# Training the Model Using AWS SageMaker

In this notebook, I will train the COMPAS `XGBoost` model using SageMaker.

## Contents

1. Loading the data to S3 buckets
2. Setting the model
3. Hyperparameter tuning
4. Evaluating the model
5. Conclusions

## Loading the data to S3 buckets

In the `Data-Exploration.ipynb` notebook, I've loaded and prepared the data. Also, I've splitted into training (75%) and testing (25%) data using the Scikit-Learn's `train_test_split()` given a random seed generator. Finally, I've exported all the data into `.csv` files in the `data` folder.

Now, I will create a S3 bucket and upload the `.csv` files to it.

In [37]:
import pandas as pd
import boto3
import sagemaker
import numpy as np

In [2]:
# session and role
sagemaker_session = sagemaker.Session()
role = sagemaker.get_execution_role()

# create an S3 bucket
bucket = sagemaker_session.default_bucket()

Specify the `data_dir` where you've saved your `.csv` files. Decide on a descriptive `prefix` that defines where your data will be uploaded in the default S3 bucket. 

Finally, create a pointer to your training data by calling `sagemaker_session.upload_data` and passing in the required parameters. It may help to look at the [Session documentation](https://sagemaker.readthedocs.io/en/stable/session.html#sagemaker.session.Session.upload_data).

In [16]:
data_dir = 'data'

# set prefix, a descriptive name for a directory  
prefix = 'sagemaker/compas_model'

# upload all data to S3
input_data = sagemaker_session.upload_data(path=data_dir,
                                           bucket=bucket,
                                           key_prefix=prefix)



Now if you go to the `AWS Console` and down to `S3 Management Console`, you shall see a S3 bucket named something like `sagemaker-us-east-######`. It is inside this S3 that you'll find your data.

## Setting the XGBoost Model

Now that I have the training, validation and test data uploaded to S3, I can construct the `XGBoost` model and train it. I will use SageMaker's hyperparameter tuning functionality to train multiple models and use the one that performs the best on the validation set.

Since, in the COMPAS context, I am concerned in reducing the false positive rate while keeping a good accuracy, I will tune the model to maximize the `validation:map` which means *Mean Average Precision*. I do not want that the model label someone (either black/white) as medium/high risk for recidivism if the ground truth is low.

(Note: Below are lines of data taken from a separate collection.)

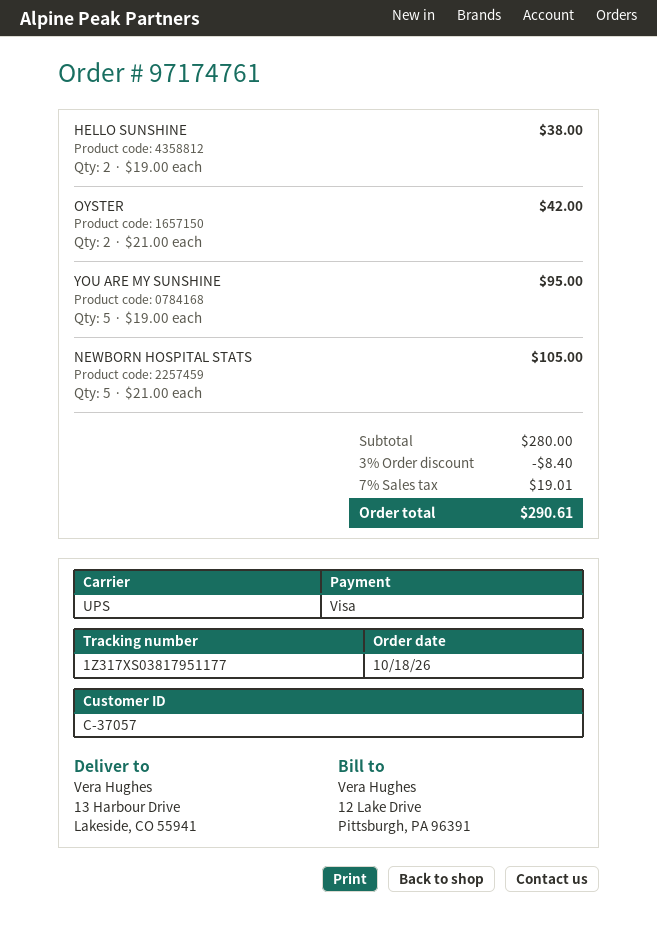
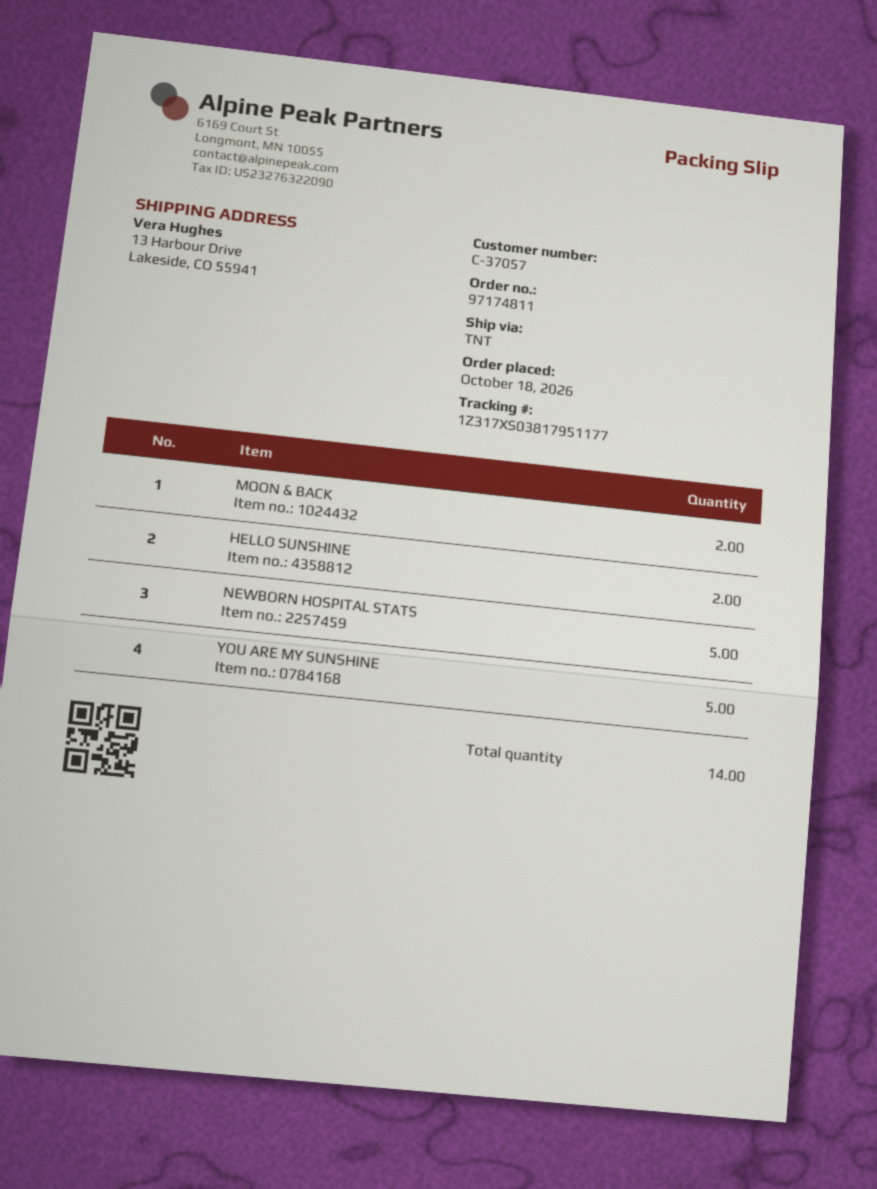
order number: 97174761 -> 97174811
shipping method: UPS -> TNT
OYSTER: 2 -> none
MOON & BACK: none -> 2

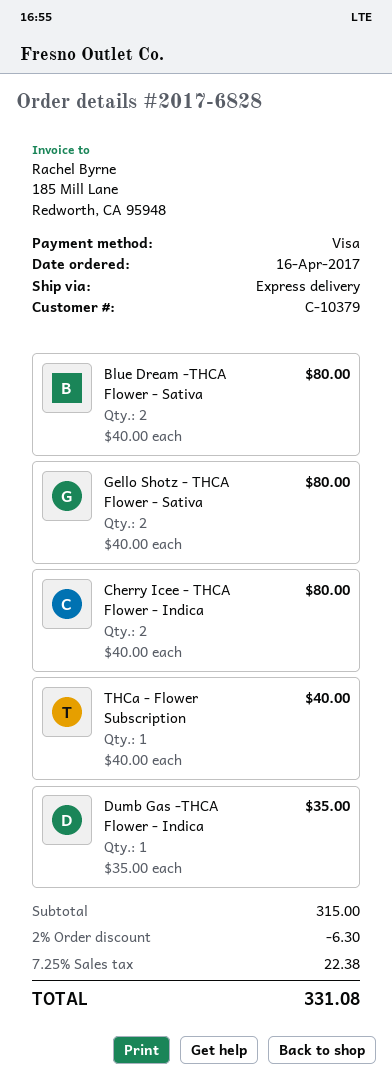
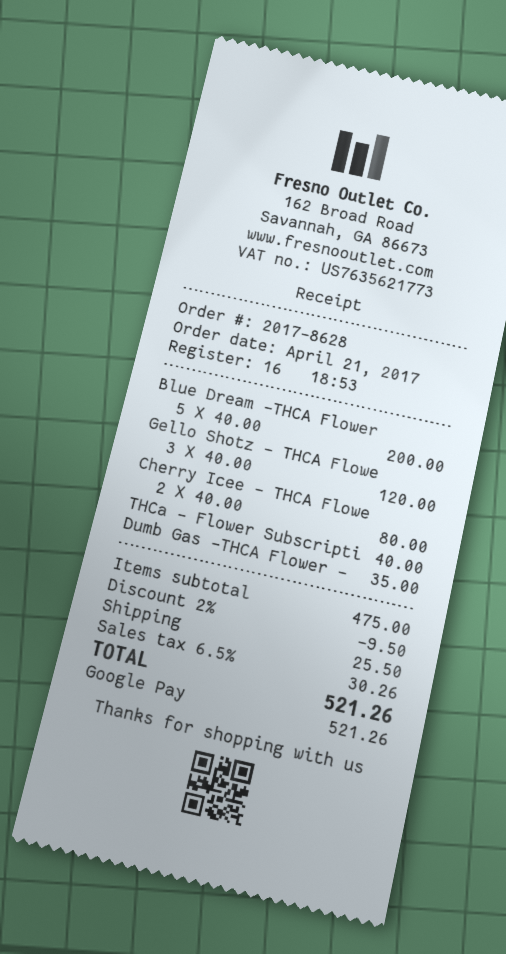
order number: 2017-6828 -> 2017-8628
order date: 2017-04-16 -> 2017-04-21
payment method: Visa -> Google Pay
Blue Dream -THCA Flower - Sativa: 2 x 40.00 = 80.00 -> 5 x 40.00 = 200.00
Gello Shotz - THCA Flower - Sativa: 2 x 40.00 = 80.00 -> 3 x 40.00 = 120.00
subtotal: 315.00 -> 475.00
discount: 2% = 6.30 -> 2% = 9.50
shipping: none -> 25.50
tax: 7.25% = 22.38 -> 6.5% = 30.26
total: 331.08 -> 521.26

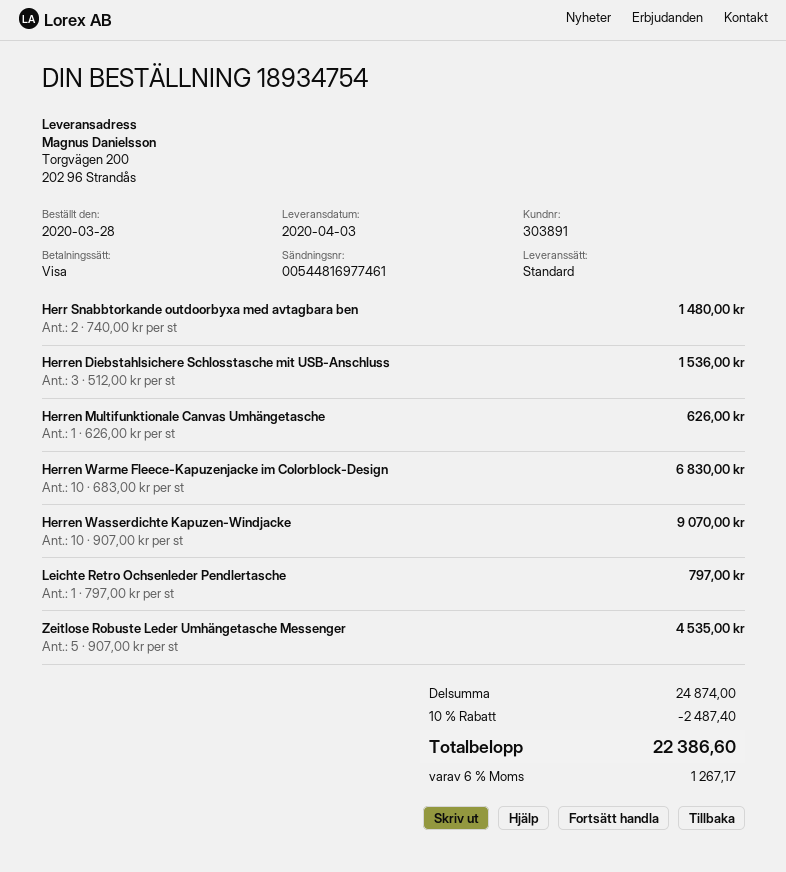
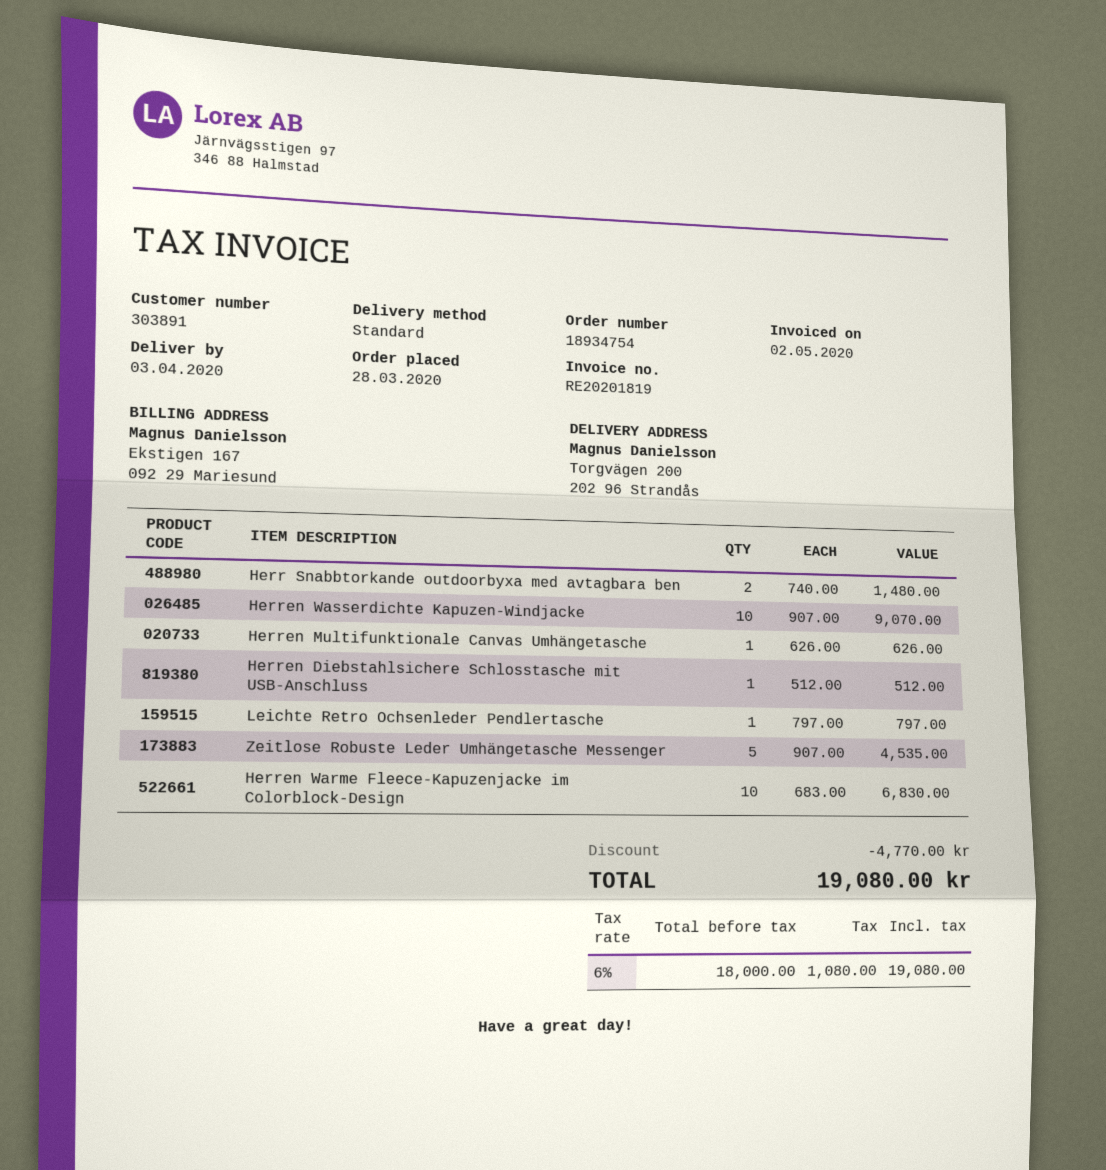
Herren Diebstahlsichere Schlosstasche mit USB-Anschluss: 3 x 512.00 = 1536.00 -> 1 x 512.00 = 512.00
discount: 2487.40 -> 4770.00
tax: 6% = 1267.17 -> 6% = 1080.00
total: 22386.60 -> 19080.00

To begin with, I will need to construct an `estimator` object.

In [13]:
from sagemaker.amazon.amazon_estimator import get_image_uri

# construct the image name for the training container.
container = get_image_uri(sagemaker_session.boto_region_name, 'xgboost')

# Now that I know which container to use, I can construct the estimator object.
xgb = sagemaker.estimator.Estimator(container, # The name of the training container
                                    role,      # The IAM role to use (our current role in this case)
                                    train_instance_count=5,  # The number of instances to use for training
                                    train_instance_type='ml.m4.xlarge',  # The type of instance ot use for training
                                    output_path=f"s3://{sagemaker_session.default_bucket()}/{prefix}/output",  # Where to save the output (the model artifacts)
                                    sagemaker_session=sagemaker_session)  # The current SageMaker session

	get_image_uri(region, 'xgboost', '1.0-1').


Before beginning the hyperparameter tuning, make sure to set any model specific hyperparameters that I wish to have default values. There are quite a few that can be set when using the XGBoost algorithm, below are just a few of them. If you would like to change the hyperparameters below or modify additional ones you can find additional information on the [XGBoost hyperparameter page](https://docs.aws.amazon.com/sagemaker/latest/dg/xgboost_hyperparameters.html).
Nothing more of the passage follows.